The Russian invasion and the state of war per se, especially the way it is covered by the Ukrainian media and is perceived by Ukrainian society, had changed dramatically the Ukrainian media space for the last year. This impact is likely to have long-term consequences for the development of Ukraine’s media space, regardless of when the war ultimately comes to an end. This report aims to provide a comprehensive overview of the impact of the first year of the Russian full-scale invasion on Ukraine’s media space by examining 10 key features that have emerged
10 Features of Ukrainian Mediaspace:
- Rapid and total “Ukrainization” of the public information space and displacement of the Russian language from it.
- The level of influence and penetration of pro-Russian and Russian media in the Ukrainian media space has definitely been sharply decreasing in the last 2 years.
- The Telegram turned into a key platform for spreading pro-Russian, anti-Ukrainian and anti-Western messages and narratives.
- Partial de-oligarchization of the Ukrainian information space.
- Legitimately increased attention, reach and interaction on pages in social networks (primarily Facebook) of official state institutions.
- There is an obvious increase in the audience and interaction on Facebook pages that have a geographical connection to the western part of Ukraine.
- Western media outlets became agenda and narrative setters, as well as the key donor of quality content.
- Personal media brands began often to replace and compete with mass media outlets.
- Ukraine-West relations is one of the main topics with high potential of hostility.
- Weak and lack of stratcom and state media interventions to prevent misinformation and conspiracy.
This hostile narrative research is conducted by the Institute for Central European Strategy (author Dmytro Tuzhanskyi) with the support of the International Republican Institute’s Beacon Project.
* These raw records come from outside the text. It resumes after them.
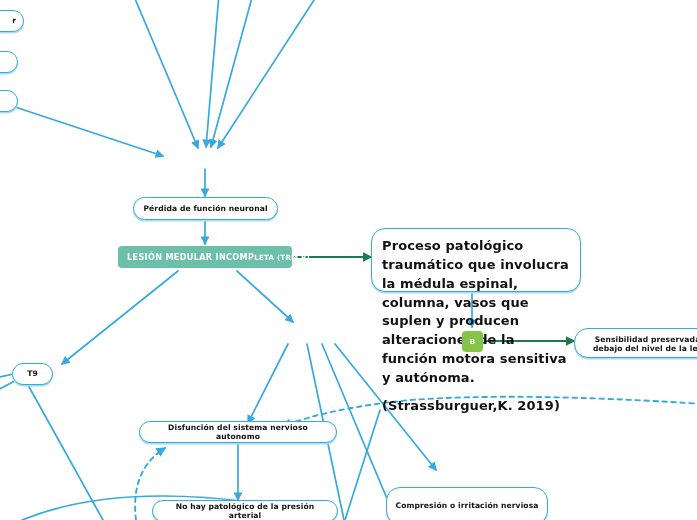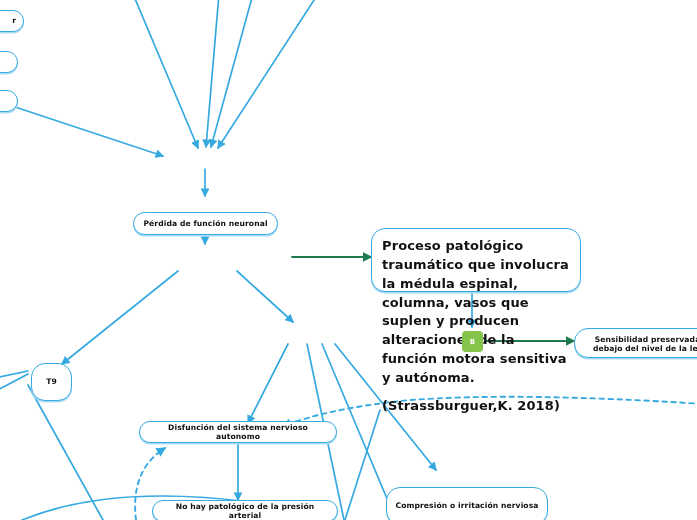--- a/index.html
+++ b/index.html
@@ -172,7 +172,7 @@
   </div>
 
 
-  <div class="node pill" style="left:133px; top:212px; width:145px; height:23px;">
+  <div class="node pill" style="left:133px; top:197px; width:145px; height:23px;">
     <span>Pérdida de función neuronal</span>
   </div>
 

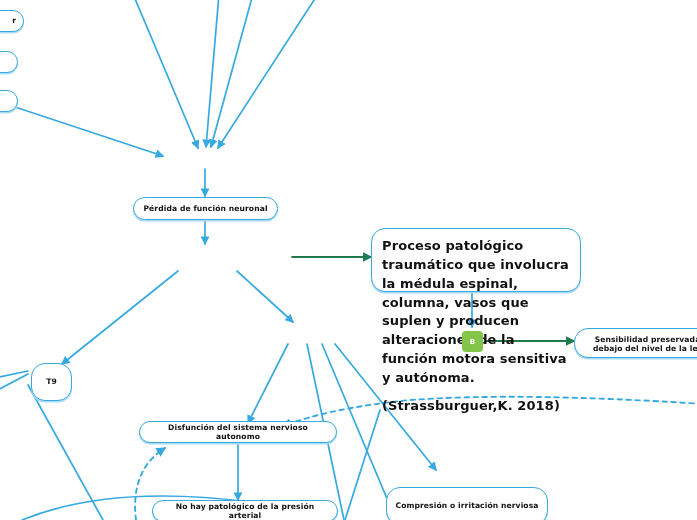--- a/index.html
+++ b/index.html
@@ -176,6 +176,10 @@
     <span>Pérdida de función neuronal</span>
   </div>
 
+  <div class="node green-bar" style="left:118px; top:246px; width:174px; height:22px;">
+    <span class="nowrapline">LESIÓN MEDULAR INCOMP</span>
+      <span class="overflow-tail">LETA (TRM B)</span>
+  </div>
 
   <div class="node textbox" style="left:371px; top:228px; width:210px; height:64px;">
     <span>Proceso patológico traumático que involucra la médula espinal, columna, vasos que suplen y producen alteraciones de la función motora sensitiva y autónoma.</span>

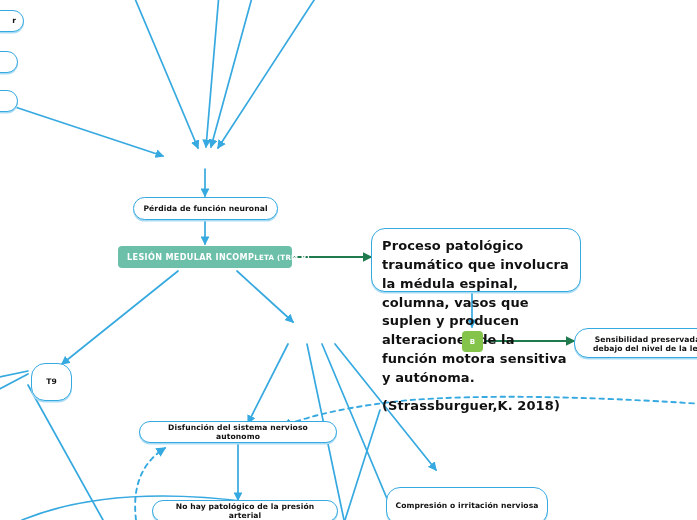--- a/index.html
+++ b/index.html
@@ -196,7 +196,7 @@
   </div>
 
 
-  <div class="node pill" style="left:31px; top:363px; width:41px; height:38px;">
+  <div class="node pill" style="left:12px; top:363px; width:41px; height:22px;">
     <span>T9</span>
   </div>
 

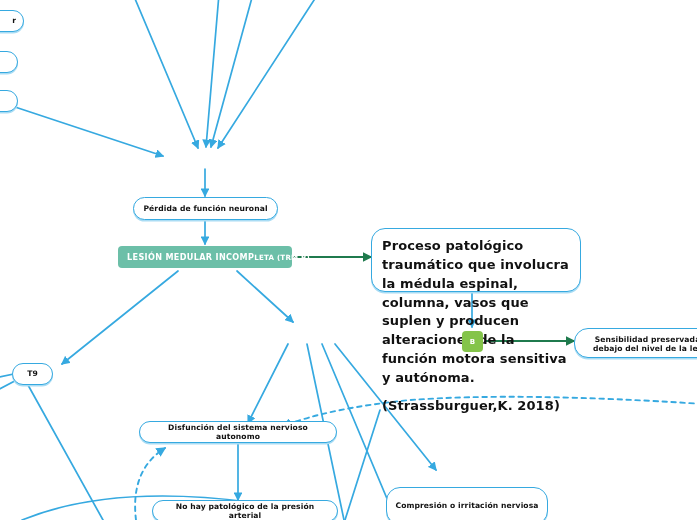--- a/index.html
+++ b/index.html
@@ -183,7 +183,7 @@
 
   <div class="node textbox" style="left:371px; top:228px; width:210px; height:64px;">
     <span>Proceso patológico traumático que involucra la médula espinal, columna, vasos que suplen y producen alteraciones de la función motora sensitiva y autónoma.</span>
-    <span class="cite">(Strassburguer,K. 2018)</span>
+    <span class="cite">(Strassburguer,K. 2019)</span>
   </div>
 
   <div class="node green-square" style="left:462px; top:331px; width:21px; height:21px;">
The opinions expressed are solely those of the authors and do not reflect those of IRI.
Following the full-scale invasion of February 24th, 2022, Ukraine’s media space became an active battlefield contested by both sides. This has resulted in the presence of many typical characteristics associated with a country at war. Some of the key characteristics that have emerged include centralization, propaganda, prevalence of patriotic and nationalist rhetoric, as well as self-censorship and other practices to ensure operational security of the armed forces.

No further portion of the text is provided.